I do like Van Gogh, maybe not among the very top echelon but very good. His sunflowers blaze off the wall when you see them in real life and reproductions can only give a pale imitation.

Major greats have to be Rembrandt - the pathos in his self portraits, the way he gets into the personal space of his sitters and exposes character and the way he uses paint - look at one in real life and the way the paint is applied is luscious - areas of thin scrubbed paint and areas of gloopy thick paint that coalesce into intricate lace as you step away. I love painterly painting Very Happy

So .... IMO Hopper and co are good but not anywhere near that level.

You have to look at how imaginative and innovative they were in the context of their times as well.

Only time will tell who will survive from today and I don't think it will be the likes of Haring - one simplistic idea, rather boring and a lot of hype.

There are lots of very good painters here producing fantastic work but lots of them will be forgotten. Only a very few make it to 'immortality'.

I think Lucian Freud will be one - his work is sometimes too brutal for my taste but I have to admire the sheer power and skill of it.

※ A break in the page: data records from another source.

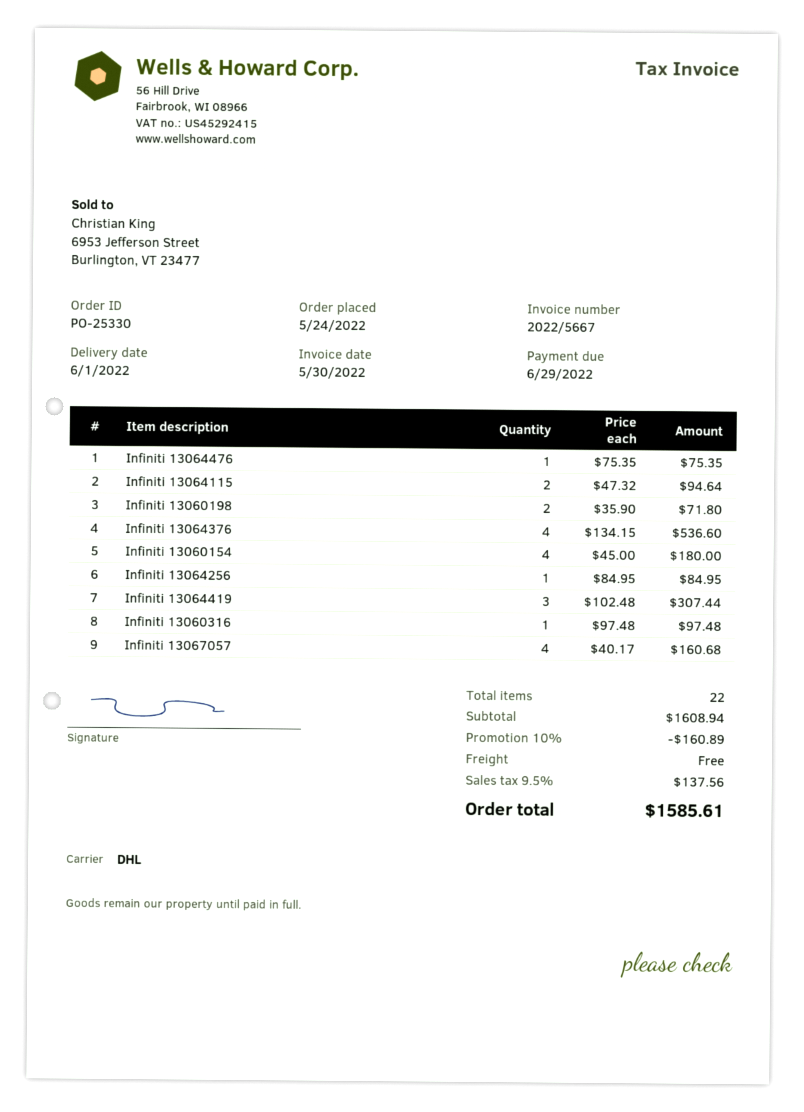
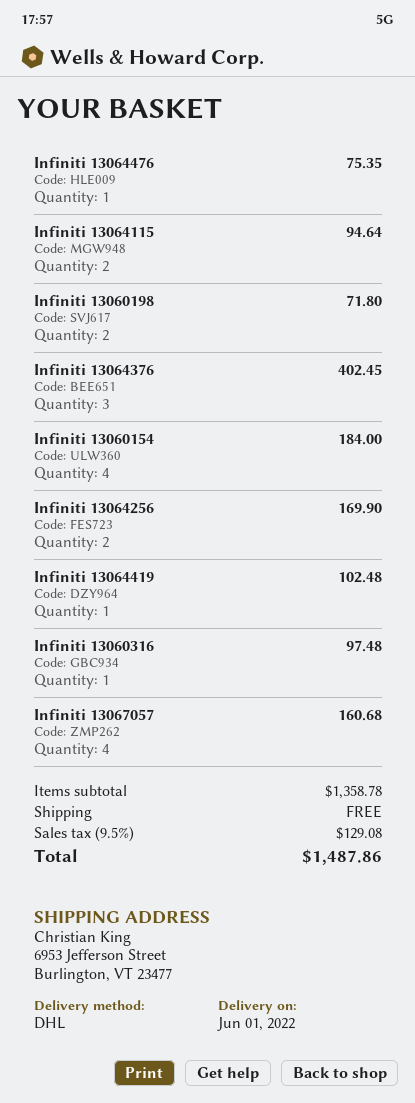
Infiniti 13064376: 4 for 536.60 -> 3 for 402.45
Infiniti 13060154: 4 for 180.00 -> 4 for 184.00
Infiniti 13064256: 1 for 84.95 -> 2 for 169.90
Infiniti 13064419: 3 for 307.44 -> 1 for 102.48
subtotal: 1608.94 -> 1358.78
discount: 10% = 160.89 -> none
tax: 9.5% = 137.56 -> 9.5% = 129.08
total: 1585.61 -> 1487.86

mmmm power - that's something that the best work has in common - the power to make you look again at something or to see beneath the skin or to show you the horror or beauty so strongly that it makes a real impression on you. It can be a quiet power like Gwen John or Diebenkorn, it doesn't have to shout or a cutting incisive power like Schiele or Freud etc They have an insight into what they portray that goes way beyond the ordinary.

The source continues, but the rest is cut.